Creditors' National Clearing House, Inc. v. Thornley Supply Co.

11 R.I. Dec. 66
CourtSuperior Court of Rhode Island
DecidedMarch 16, 1934
DocketNo. 91799
StatusPublished

This text of 11 R.I. Dec. 66 (Creditors' National Clearing House, Inc. v. Thornley Supply Co.) is published on Counsel Stack Legal Research, covering Superior Court of Rhode Island primary law. Counsel Stack provides free access to over 12 million legal documents including statutes, case law, regulations, and constitutions.

Bluebook
Creditors' National Clearing House, Inc. v. Thornley Supply Co., 11 R.I. Dec. 66 (R.I. Ct. App. 1934).

Opinion

CHURCHILL, J.

This is an action of assumpsit brought by the plaintiff, a corporation organized under the laws of the State of Rhode Island, to recover under a written agreement entered into with the defendant corporation.

The plaintiff conducts a mercantile agency and the defendant was a subscriber for its services. The defendant withdrew its claims which were placed in the hands of the plaintiff for collection and thereupon the plaintiff brought suit under the terms of an instrument which, it claims, entitles it to be paid its stipulated commissions as though the amounts had actually been collected by it on the claims so withdrawn.

The defendant resists payment on the general ground that the agreement between the plaintiff and the defendant is illegal, and is illegal in that it contemplates legal services to be performed by the plaintiff.

The Creditors’ .National Clearing House, Inc., was incorporated in Rhode Island on the 24th day of November, 1909. It is a private corporation organized for profit.

Two of the clauses of the articles of incorporation are of interest. One clause, among other things, purports to give power to the corporation to “conduct and operate an agency or agencies for the collection of debts, obligations and claims of every nature, and to enforce payment thereof by any kind of legal process * * Another clause assumed to give power “to * * * maintain, conduct and operate an office or offices for the general practice of the law in all its branches; to advise, assist and render all legitimate services in all sorts of legal business, private or public matters; to contract for, purchase, pay for and furnish the advice, assistance and services of lawyers * * * and of all other public or semi-public officers in all matters wherein the advice, assistance and services of lawyers * * * may be the legitimate and proper subject of contract * * * and to do, so far as is lawful, or cause to be done any and all things usually or ordinarily done by individual lawyers.”

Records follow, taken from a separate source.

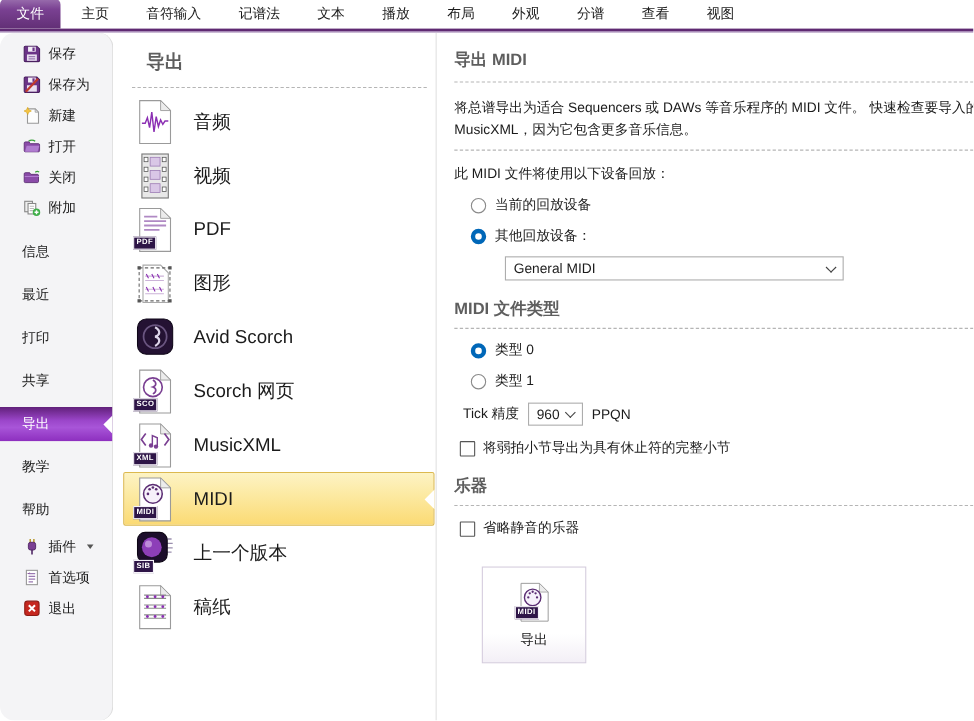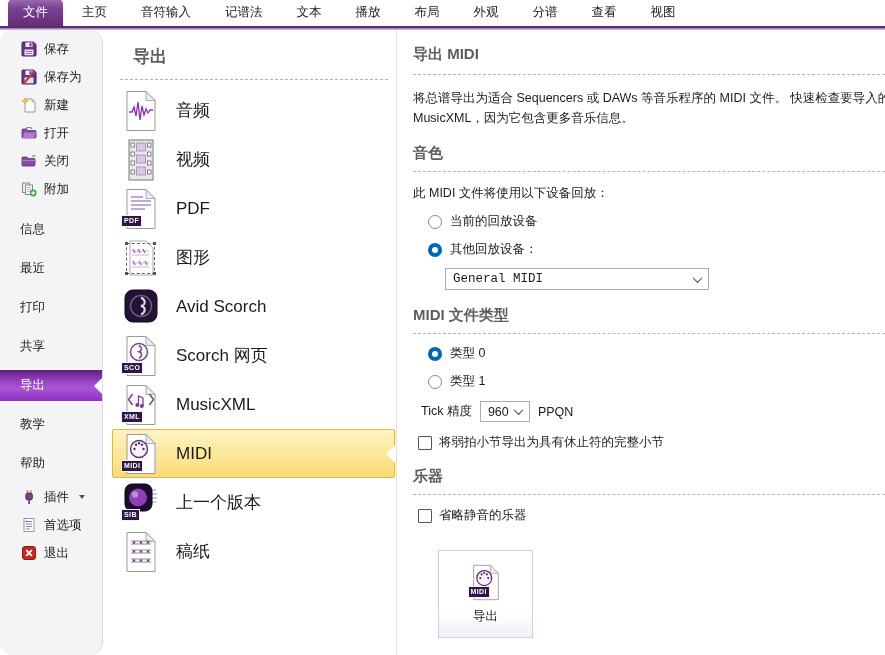--- a/index.html
+++ b/index.html
@@ -14,7 +14,7 @@
   .tab { padding:5px 15px 5px; margin:0 2px; white-space:nowrap; cursor:default; }
   .tab.selected {
     background:linear-gradient(180deg,#9a6fae 0%,#7a4192 35%,#622f76 100%);
-    color:#fff; border-radius:5px 5px 0 0; margin-left:8px;text-align:right;
+    color:#fff; border-radius:5px 5px 0 0; margin-left:0;text-align:right;
   }
   .ribbon-line { height:4px;
     background:linear-gradient(180deg,#5f2a72 0%,#5f2a72 45%,#9f7fb0 60%,#dcd2e3 100%); }

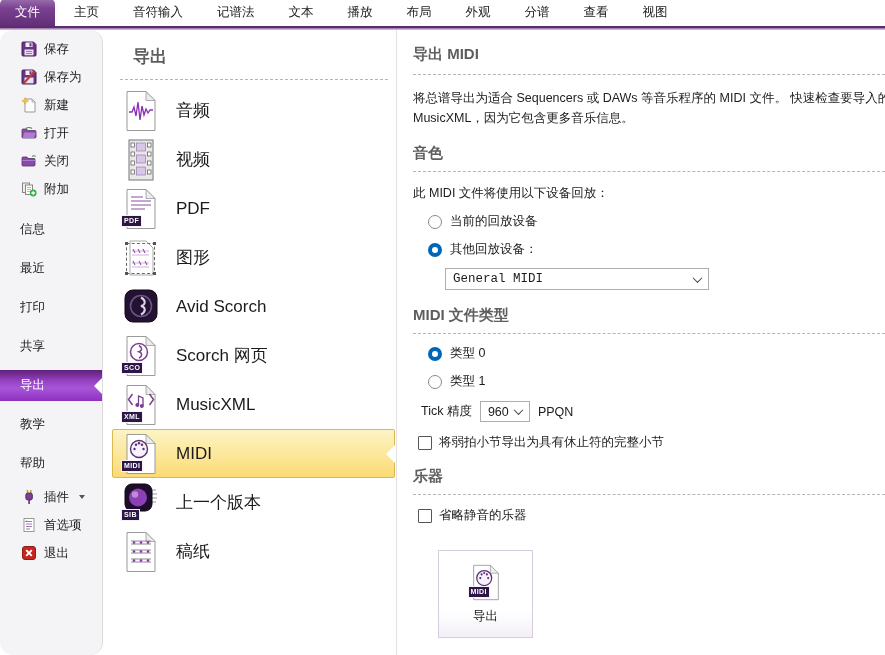--- a/index.html
+++ b/index.html
@@ -400,7 +400,6 @@
       <div>MusicXML，因为它包含更多音乐信息。</div>
     </div>
 
-    <div class="sec-title mt16">音色</div>
     <div class="dotted under"></div>
     <div class="field-label">此 MIDI 文件将使用以下设备回放：</div>
     <div class="radio-row">

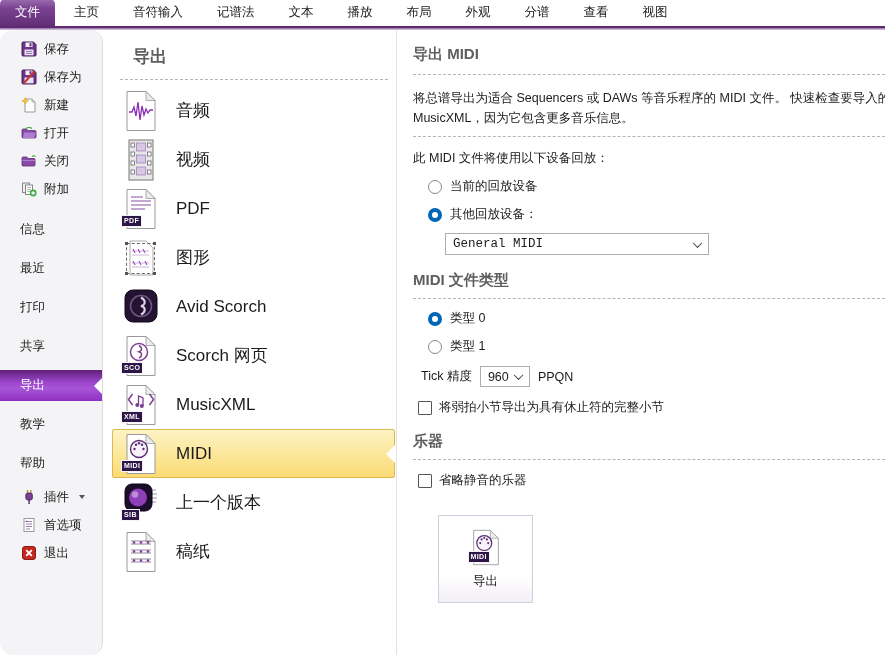--- a/index.html
+++ b/index.html
@@ -79,7 +79,7 @@
   .checkbox { width:14px; height:14px; border:1px solid #555; background:#fff; border-radius:1px; flex:0 0 14px; }
   .select { display:inline-flex; align-items:center; justify-content:space-between;
     border:1px solid #adadad; background:#fff; height:22px; padding:0 7px; }
-  .select.device { width:264px; margin:10px 0 0 32px;font-family:Liberation Mono, monospace; }
+  .select.device { width:308px; margin:10px 0 0 46px; }
   .select.small { width:50px; height:21px; margin:0 8px; }
   .chev { width:7px; height:7px; border-right:1.4px solid #444; border-bottom:1.4px solid #444;
     transform:rotate(45deg) translate(-1px,-1px); }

[67]*67Some time later the plaintiff moved its main office to Boston, where it now conducts its business. Warren I. Robinson, who is not a lawyer, is the president and the manager of, and in control of the corporation and directs its policies. It has a large number of employees, a manager and assistant manager who are not lawyers, and also has in its employ two members of the bar of Massachusetts, who are paid by it, either in the form of salaries or commissions for work done, and who carry on their activities in the office of the corporation. All fees and commissions paid by subscribers • in case suit is brought, or otherwise, are remitted to the corporation, and the corporation likewise provides the services of counsel in localities outside of the Boston district to prosecute claims on behalf of the subscribers. Both the counsel who are employed at the home office of the corporation and its counsel appointed in other localities report to the corporation and are under its control. The plaintiff also maintains a corps -of solicitors who are authorized to obtain business for the corporation.

In August, 1932, the plaintiff through its agent, one Arden, solicited the defendant to become a subscriber for its services and at the time it was so solicited the sales agent of the plaintiff represented to Albert L. Thornley, the treasurer of the defendant corporation, that the subscriber would be entitled to legal services and advice from the plaintiff corporation.

The instrument now in suit was signed by the proper officer of the defendant corporation on August 2, 1932, and was accepted and signed in Boston by the plaintiff either on that day or on August 3, 1932. It provides for “specialized service for the clearing of accounts receivable” and then follows a series of classifications, in which claims of the subscriber are placed according to their age and character, and it then provides for the transfer from one classification to another in accordance with the response on the part of the debtor. Each division has a particular commission chargeable for collection while the claim is in that particular division.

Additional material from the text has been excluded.